Yoruba cuisine offers a rich variety of stews, eaten mainly with rice dishes but sometimes with yam, potatoes, bread or bean dishes. These stews are usually made with a tomato-pepper variants and onion base with spices including garlic, ginger, bay leaf, iru and so on, in a unique frying technique in groundnut oil/peanut oil (òróró) or palm oil (Epo /Epo pupa). Stew in Yoruba is generally called Obe-ata, but its also specifically a kind of common white rice stew. Some stews include: Ọbẹ̀ ata, Ọbẹ̀ ata díndín, Buka stew, Ọ̀fadà sauce, Ayamaṣe, Àgànyìn sauce, Ọbẹ̀ irú, Ọbẹ̀ Adìyẹ, Ọbẹ̀ Ẹja tútù, Ọbẹ̀ Ìmóyò. Stews are cooked with varying proteins like meat, fish, eggs, or sometimes snails. The meats are from usually from beef, goat, chicken or turkey. The cuts of beef and goat meats cuts includes:

Ogunfe : Goat meat cuts

Agemawo: Goat or Beef cut with the skin left on, often served in stews.

Tozo: The hump of the Zebu cattle, known for high fat content and tenderness.

Ijase: Cow shank or shin, often used for stews due to its lean texture.

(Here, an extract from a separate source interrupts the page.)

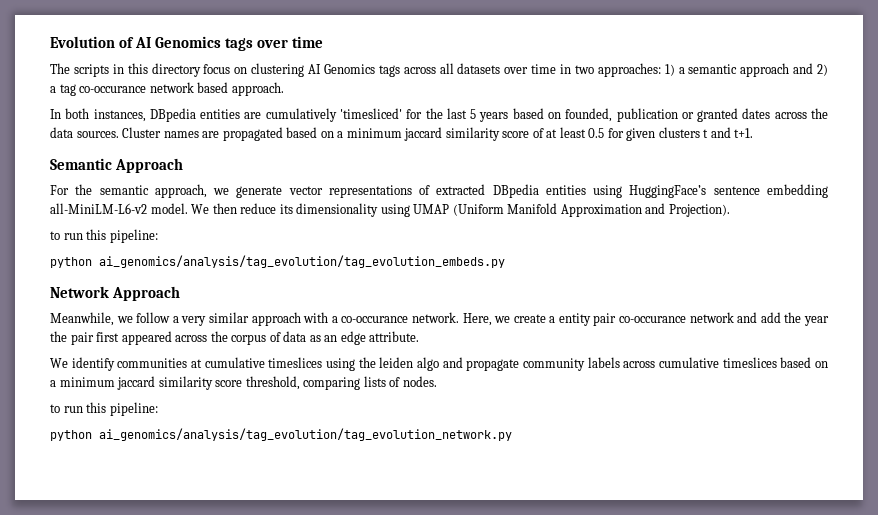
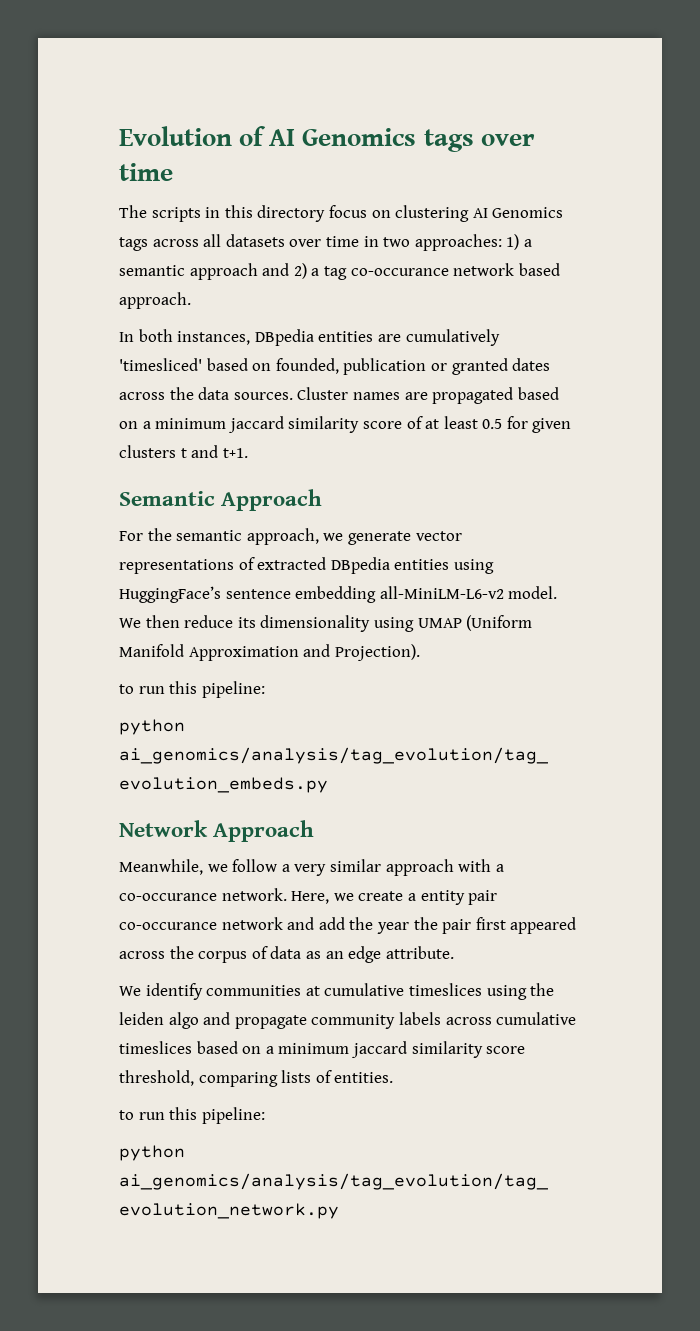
[406,108,509,122] for the last 5 years -> (202, 364) none
[402,376,437,387] nodes. -> [334,1072,394,1083] entities.

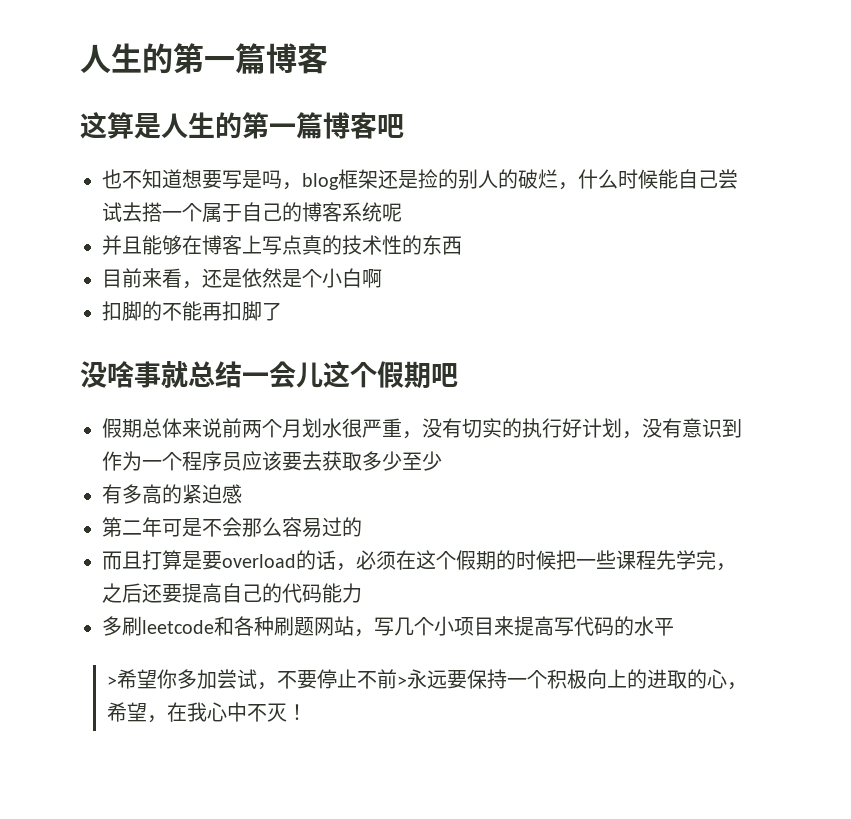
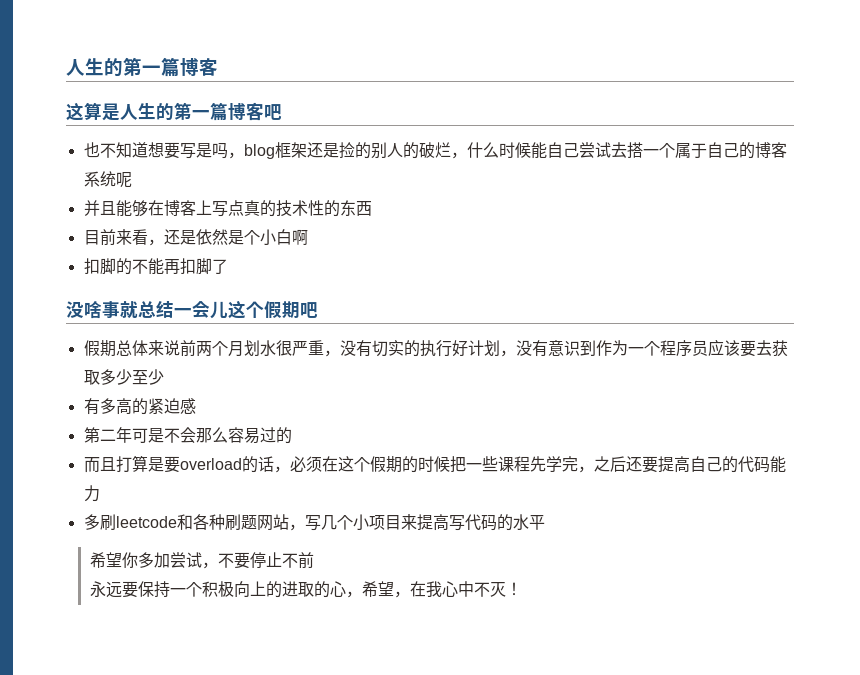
[107,676,118,687] > -> (545, 522) none
[397,676,408,687] > -> (314, 560) //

Bokoto: Cow foot or cow leg, popular when stewed or peppered.

Ponmo: Processed cow skin, widely consumed for its chewy gellatinous texture and ability to absorb stew flavors.

Saki: Tripe or cow stomach lining, often called "towel".

Ori Eran: Head meat, which is fatty and tender.

Orun Eran: Neck meat.

Iru Eran: Oxtail.

Preserved proteins include like eja kika, smoked fish varieties which can range from softer to drier, as well as eja gbigbe referring to dry catfish to Tinko, dried cow meat. Dried shrimp, prawns and snails are also used.

== Drinks ==
Popular drinks in Yorubaland are Zobo (an hibiscus drink) and Kunu ( from Hausa), Ògùrọ̀ and Ẹmu (Palm wine). Tea, chocolate beverages, coffee and malt drinks are also enjoyed. Tea is typically preferred with milk and sugar. Chapman is a drink invented in Yorubaland that is also a common soft drink. Global beverages are also consumed alongside local variants as well.